**Exercise brief:**
Please copy out every line in the records below that includes the word "creation".

**Data shown:**
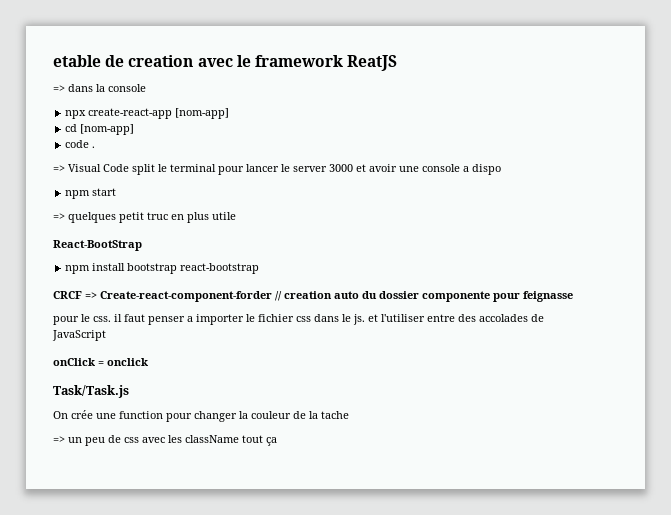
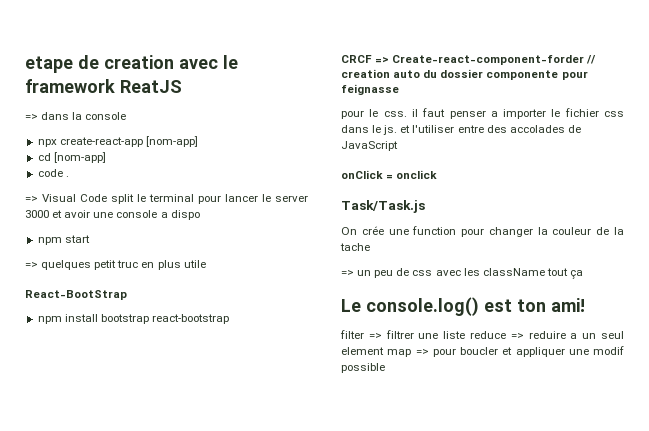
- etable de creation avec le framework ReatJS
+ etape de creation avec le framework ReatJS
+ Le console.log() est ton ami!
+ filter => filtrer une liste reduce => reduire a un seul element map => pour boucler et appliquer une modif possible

* * *

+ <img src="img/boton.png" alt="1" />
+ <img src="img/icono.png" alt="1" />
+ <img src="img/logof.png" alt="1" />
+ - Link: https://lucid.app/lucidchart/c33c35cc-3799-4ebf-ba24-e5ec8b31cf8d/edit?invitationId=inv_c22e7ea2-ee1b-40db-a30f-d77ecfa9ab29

**Response for this exercise:**
- etable de creation avec le framework ReatJS
+ etape de creation avec le framework ReatJS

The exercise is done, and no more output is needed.